China is the largest automobile market in the world, and the country has a thriving group of domestic manufacturers to meet demand, notes Paul Goodwin, international investing expert and editor of Cabot Emerging Market's Investor.

NIO (NIO), a Chinese designer and manufacturer of electric cars, including self-driving cars, calls itself a “next-generation car company.” It first developed an electric supercar, the EP9, which has set speed records for fastest lap times (without a driver) at U.S. and European tracks. But it’s not a street-legal ride and production is extremely limited.
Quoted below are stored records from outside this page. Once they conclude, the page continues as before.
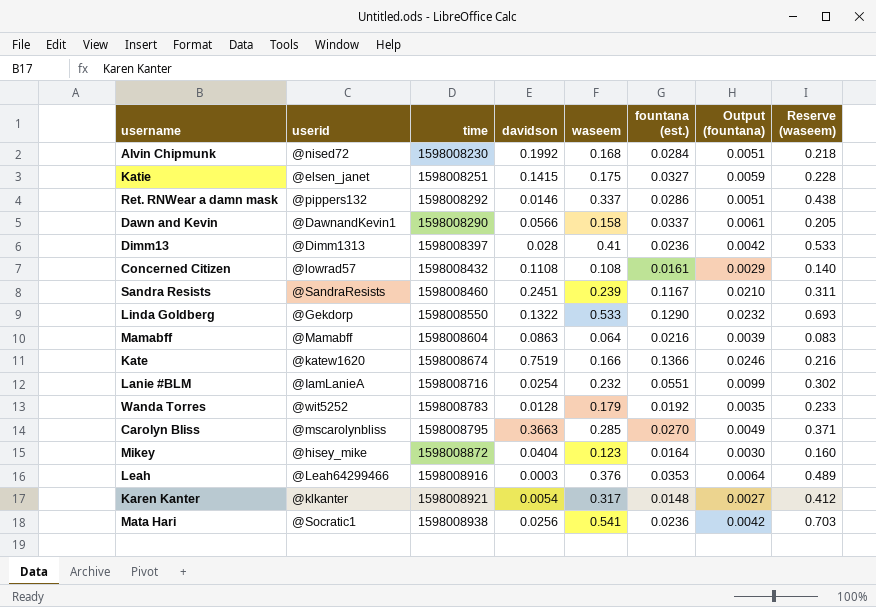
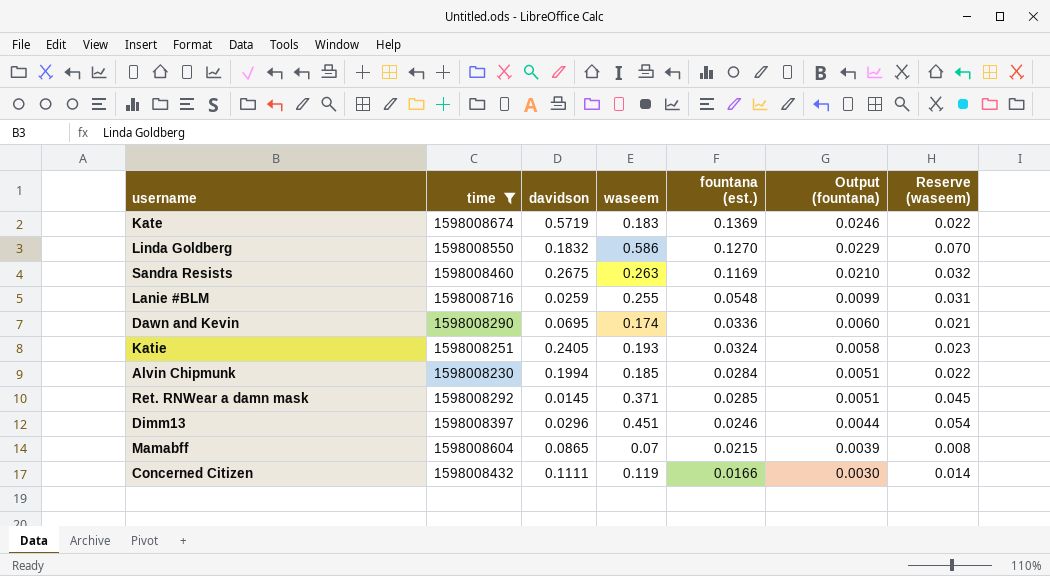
filter: none -> time <= 1598008716
row order: none -> Output (fountana) descending
column userid | position: 2 -> none
column Reserve (waseem) | formula: [waseem] * 1.3 -> [waseem] * 0.12
Kate | davidson: 0.7519 -> 0.5719
Kate | waseem: 0.166 -> 0.183
Kate | fountana (est.): 0.1366 -> 0.1369
Linda Goldberg | davidson: 0.1322 -> 0.1832
Linda Goldberg | waseem: 0.533 -> 0.586
Linda Goldberg | fountana (est.): 0.1290 -> 0.1270
Linda Goldberg | Output (fountana): 0.0232 -> 0.0229
Sandra Resists | davidson: 0.2451 -> 0.2675
Sandra Resists | waseem: 0.239 -> 0.263
Sandra Resists | fountana (est.): 0.1167 -> 0.1169
Lanie #BLM | davidson: 0.0254 -> 0.0259
Lanie #BLM | waseem: 0.232 -> 0.255
Lanie #BLM | fountana (est.): 0.0551 -> 0.0548
Dawn and Kevin | davidson: 0.0566 -> 0.0695
Dawn and Kevin | waseem: 0.158 -> 0.174
Dawn and Kevin | fountana (est.): 0.0337 -> 0.0336
Dawn and Kevin | Output (fountana): 0.0061 -> 0.0060
Katie | davidson: 0.1415 -> 0.2405
Katie | waseem: 0.175 -> 0.193
Katie | fountana (est.): 0.0327 -> 0.0324
Katie | Output (fountana): 0.0059 -> 0.0058
Alvin Chipmunk | davidson: 0.1992 -> 0.1994
Alvin Chipmunk | waseem: 0.168 -> 0.185
Ret. RNWear a damn mask | davidson: 0.0146 -> 0.0145
Ret. RNWear a damn mask | waseem: 0.337 -> 0.371
Ret. RNWear a damn mask | fountana (est.): 0.0286 -> 0.0285
Dimm13 | davidson: 0.028 -> 0.0296
Dimm13 | waseem: 0.41 -> 0.451
Dimm13 | fountana (est.): 0.0236 -> 0.0246
Dimm13 | Output (fountana): 0.0042 -> 0.0044
Mamabff | davidson: 0.0863 -> 0.0865
Mamabff | waseem: 0.064 -> 0.07
Mamabff | fountana (est.): 0.0216 -> 0.0215
Concerned Citizen | davidson: 0.1108 -> 0.1111
Concerned Citizen | waseem: 0.108 -> 0.119
Concerned Citizen | fountana (est.): 0.0161 -> 0.0166
Concerned Citizen | Output (fountana): 0.0029 -> 0.0030

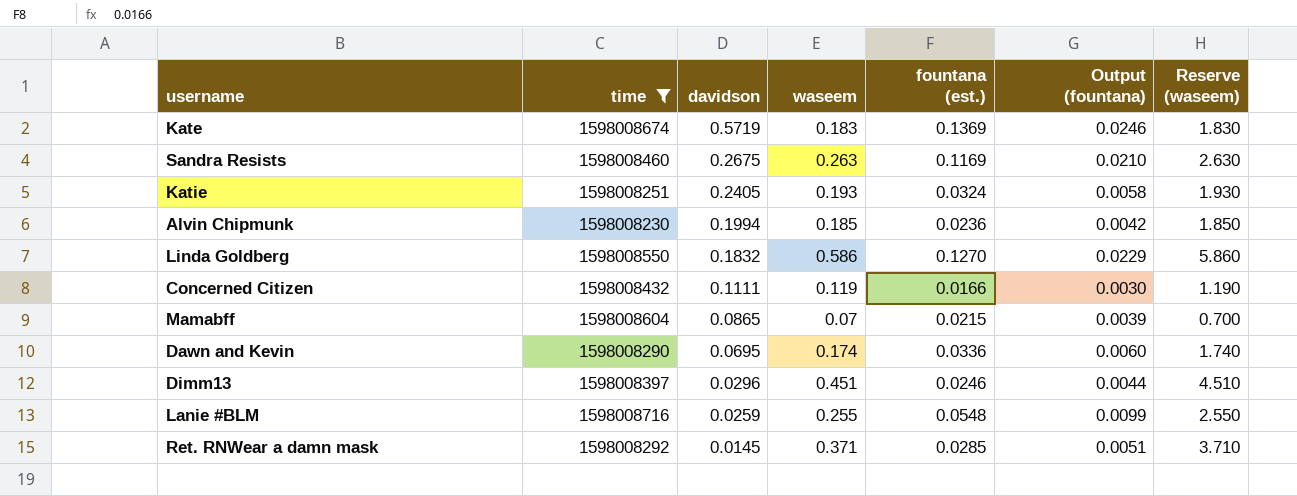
row order: Output (fountana) descending -> davidson descending
column Reserve (waseem) | formula: [waseem] * 0.12 -> [waseem] * 10
Alvin Chipmunk | fountana (est.): 0.0284 -> 0.0236
Alvin Chipmunk | Output (fountana): 0.0051 -> 0.0042

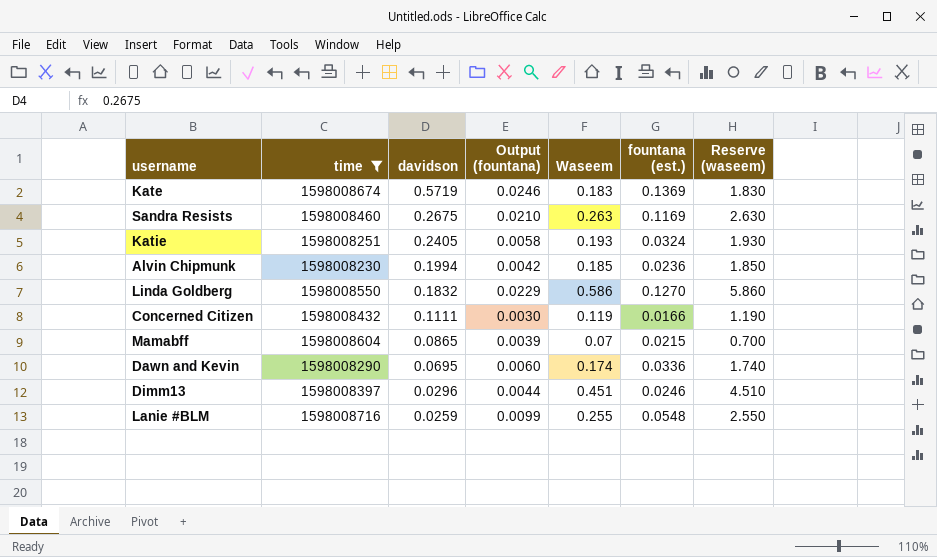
column Output (fountana) | position: 6 -> 4
column name: waseem -> Waseem
row Ret. RNWear a damn mask: 1598008292 | 0.0145 | 0.371 | 0.0285 | 0.0051 | 3.710 -> none

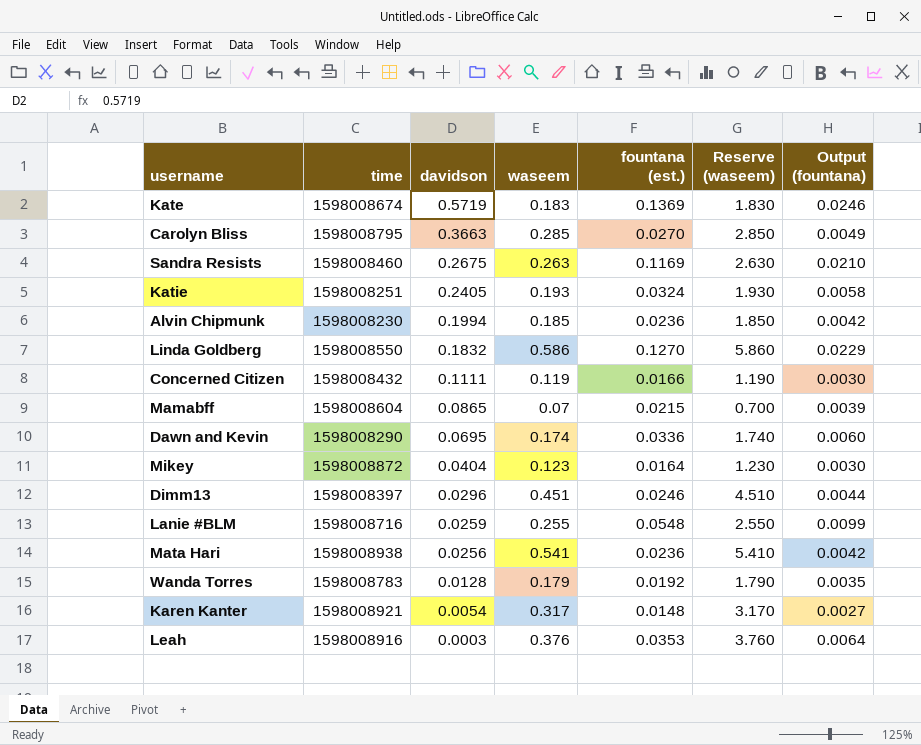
filter: time <= 1598008716 -> none
column name: Waseem -> waseem
column Output (fountana) | position: 4 -> 7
In 2017, with the EP9 leading the publicity charge, NIO started selling its first production car, the NIO ES8, a seven-seater electric SUV with an onboard pilot system, an autonomous driving assistance system and what it calls “the first in-car intelligent AI system.” It has a base price of about $64,500.

NIO released its third-quarter results on November 6, and revenue results were strong, but hard to read, since it was just the company’s second quarter with any revenue at all. The company reported $6.9 million in sales in Q2, so Q3’s $214 million represented more than a 3,000% increase.

Moreover, the Q4 outlook was solid, with management expecting ES8 deliveries to total nearly 7,000 (up 110% or so from last year) and total revenues to also roughly double, at least in local currency terms. As NIO Inc.’s factory ramps up its capacity, its backlog of reservations for ES8’s stands at 15,800. It’s a good sign.

chart

Despite a new buy signal from the Cabot Emerging Markets Timer, we still think it’s a bit too early to jump in on NIO. It is a recent IPO, with only scant sponsorship. The potential market for the company’s cars is enormous and their one product is attractive. For now, we rate the stock a "watch".